In this study, the agreement between a total of six properties obtained from the high-throughput MD calculation and experimental values was comprehensively verified. As a result, the refractive index, density, and thermal conductivity successfully reproduced the experimental values quantitatively. The calculated values of the specific heat capacity were also highly correlated with the experimental values, although the classical MD calculation had a systematic bias due to its inability to represent quantum effects. For the linear and volume expansion coefficients, the correlation between the calculated and experimental values was weak due to large variations and uncertainties in both the calculations and experiments. There has been no previous work on a comprehensive validation of high-throughput MD simulations of polymer properties on such a scale. More rigorous comprehensive validation with experimental values, including other properties not discussed in this study, should be conducted to determine appropriate calculation conditions and protocols.
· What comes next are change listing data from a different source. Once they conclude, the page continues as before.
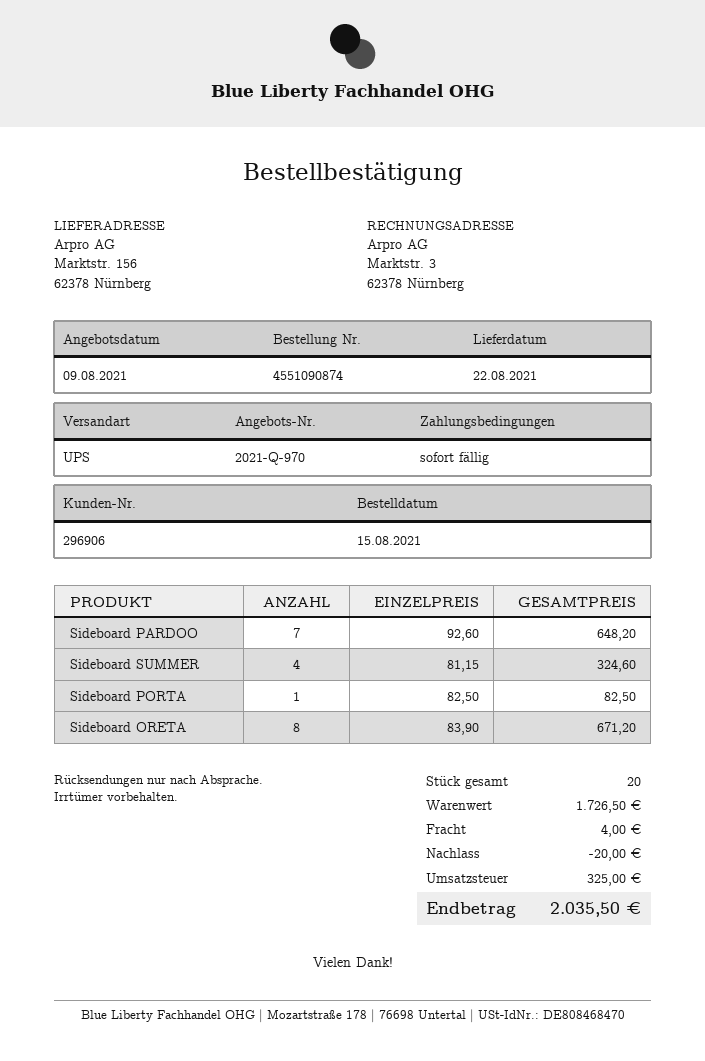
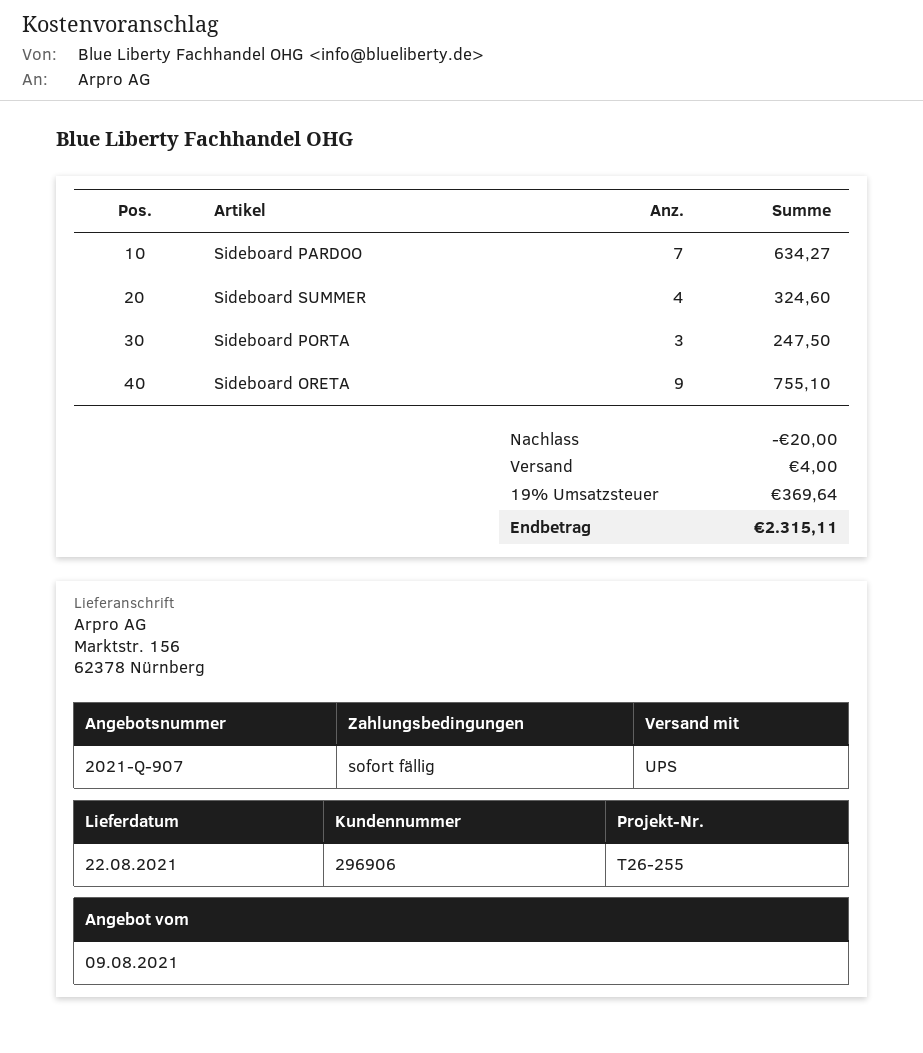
quote number: 2021-Q-970 -> 2021-Q-907
Sideboard PARDOO: 7 for 648.20 -> 7 for 634.27
Sideboard PORTA: 1 for 82.50 -> 3 for 247.50
Sideboard ORETA: 8 for 671.20 -> 9 for 755.10
tax: 325.00 -> 369.64
total: 2035.50 -> 2315.11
This study also revealed various issues related to the creation of a polymer properties database using high-throughput MD calculations. Properties, such as glass transition temperature, dielectric loss tangent, and cohesive energy density, are expected to be predictable under the same or nearly the same setting as the current calculation conditions. On the other hand, mechanical and viscoelastic properties, which are largely affected by polymer chain entanglement, would be difficult to predict with the current settings for molecular weight, timescale, generation of initial structure, high-order structure, etc. It is necessary to determine appropriate conditions for automated calculations according to individual properties. It is also important to produce temperature-dependent and molecular weight-dependent physical property profiles. We will then be faced with the problem of lacking a comprehensive set of experimental data necessary to determine appropriate calculation conditions. In this study, PoLyInfo was employed as the benchmark dataset, but as indicated by the observed large fluctuations of linear expansion coefficients and volume expansion coefficients, the quality and reliability of the current data are far from satisfactory. Data cleansing, which involves an enormous amount of work to trace back to the original paper for each record, will need to be performed. Alternatively, we will eventually be faced with the need to construct an experimental dataset for benchmarking, acquired in a controlled environment.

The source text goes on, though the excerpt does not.